● **Screenshot and code edit data**:
____

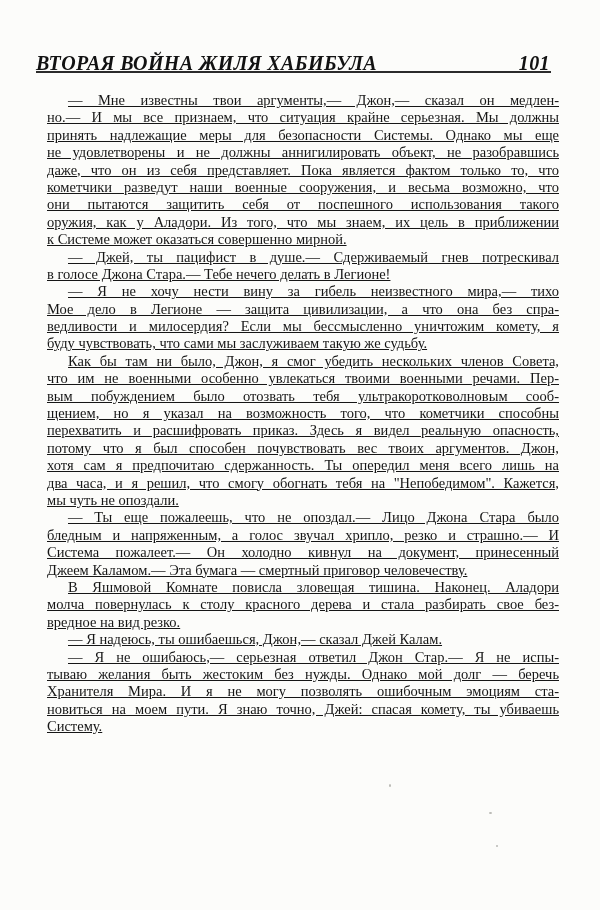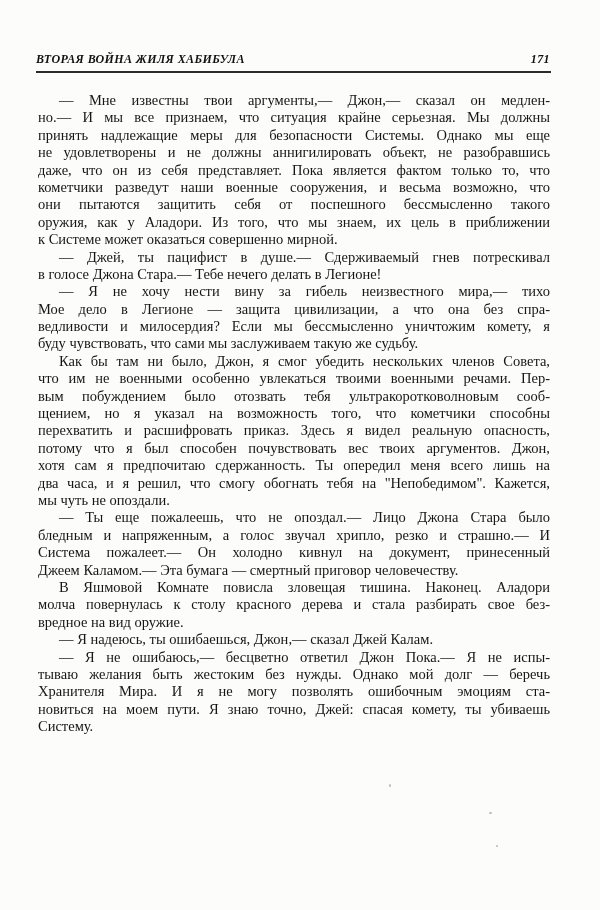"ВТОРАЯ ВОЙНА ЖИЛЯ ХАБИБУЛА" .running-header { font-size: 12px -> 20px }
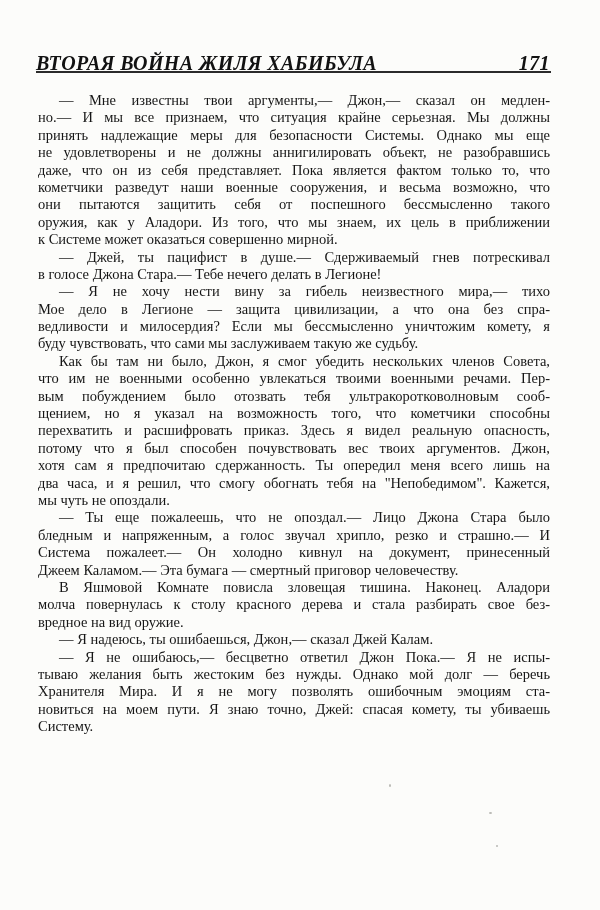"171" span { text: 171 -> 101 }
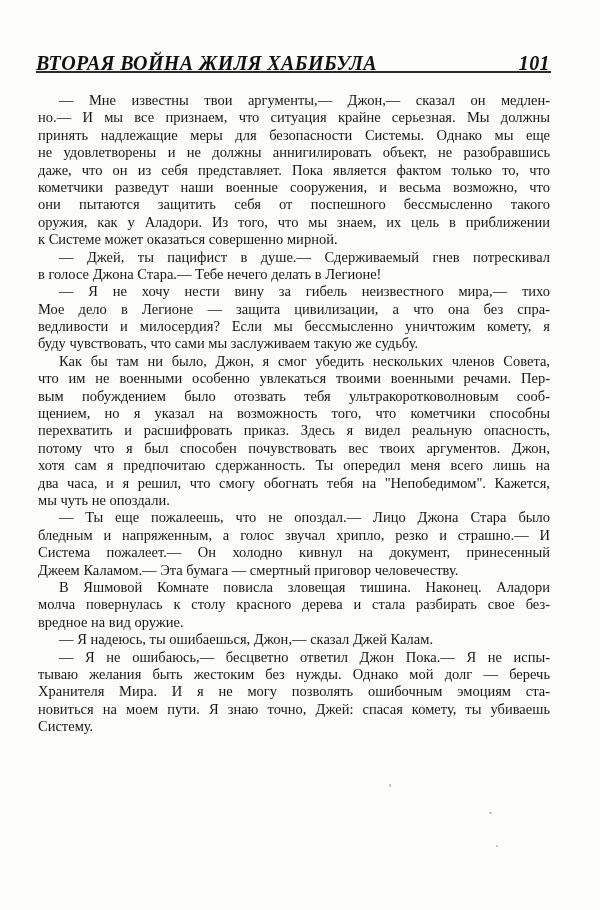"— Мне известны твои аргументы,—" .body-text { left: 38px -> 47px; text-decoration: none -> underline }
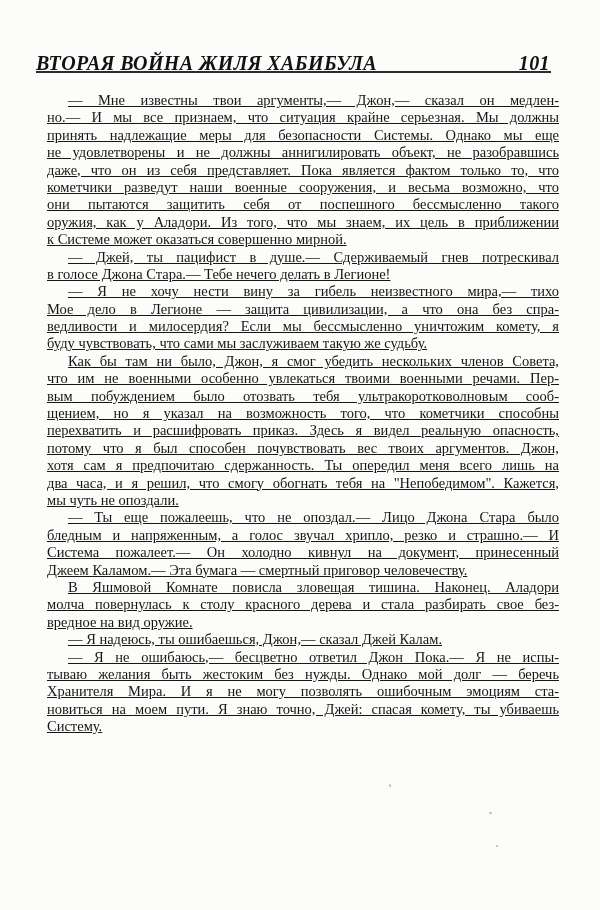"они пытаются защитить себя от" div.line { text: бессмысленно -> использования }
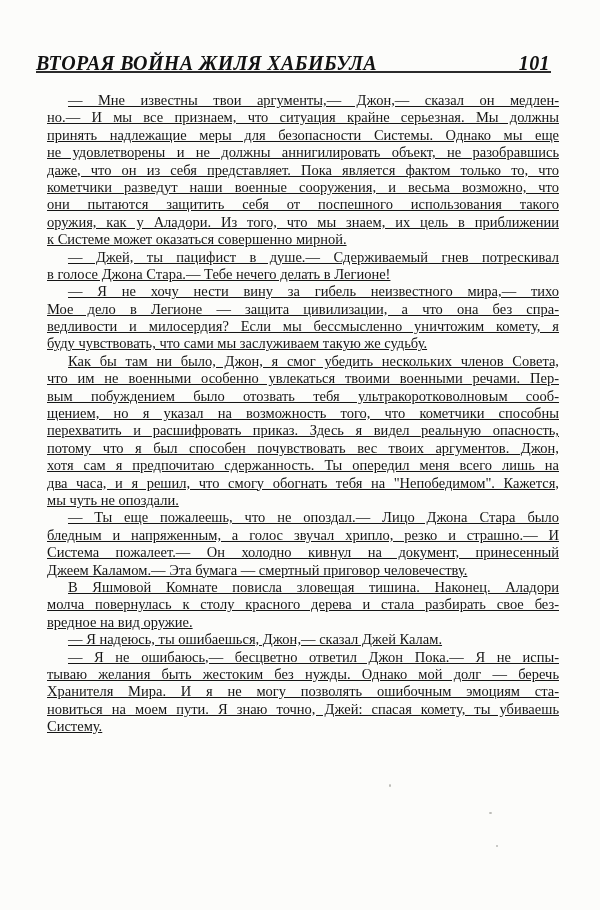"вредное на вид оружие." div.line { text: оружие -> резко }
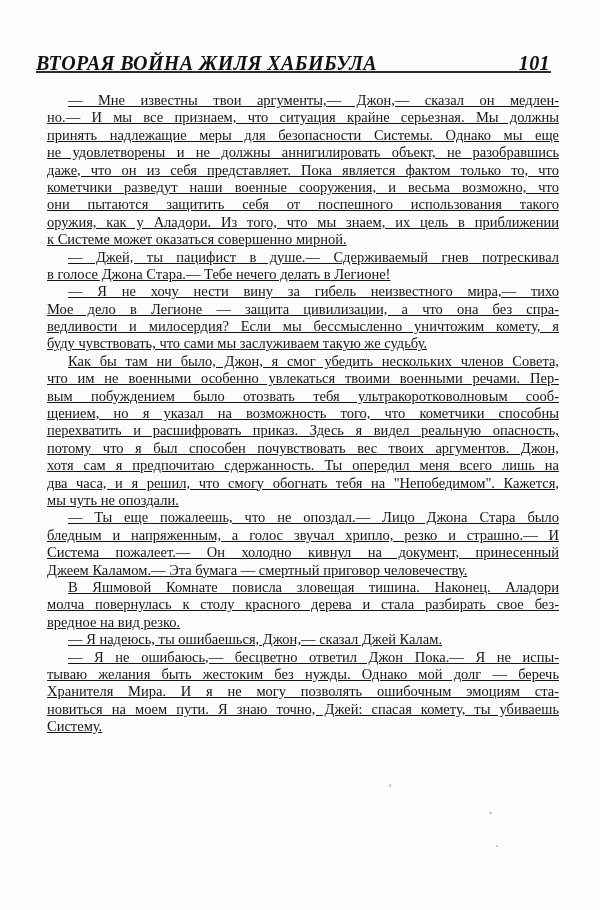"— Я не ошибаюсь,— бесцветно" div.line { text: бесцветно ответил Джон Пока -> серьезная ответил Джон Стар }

____

● **Work instruction**:
Please print the span that begins at the line holding "text: 171 ->" and ends at the last line of the data, both ends included, with no pictures.

● **Expected answer**:
"171" span { text: 171 -> 101 }
"— Мне известны твои аргументы,—" .body-text { left: 38px -> 47px; text-decoration: none -> underline }
"они пытаются защитить себя от" div.line { text: бессмысленно -> использования }
"вредное на вид оружие." div.line { text: оружие -> резко }
"— Я не ошибаюсь,— бесцветно" div.line { text: бесцветно ответил Джон Пока -> серьезная ответил Джон Стар }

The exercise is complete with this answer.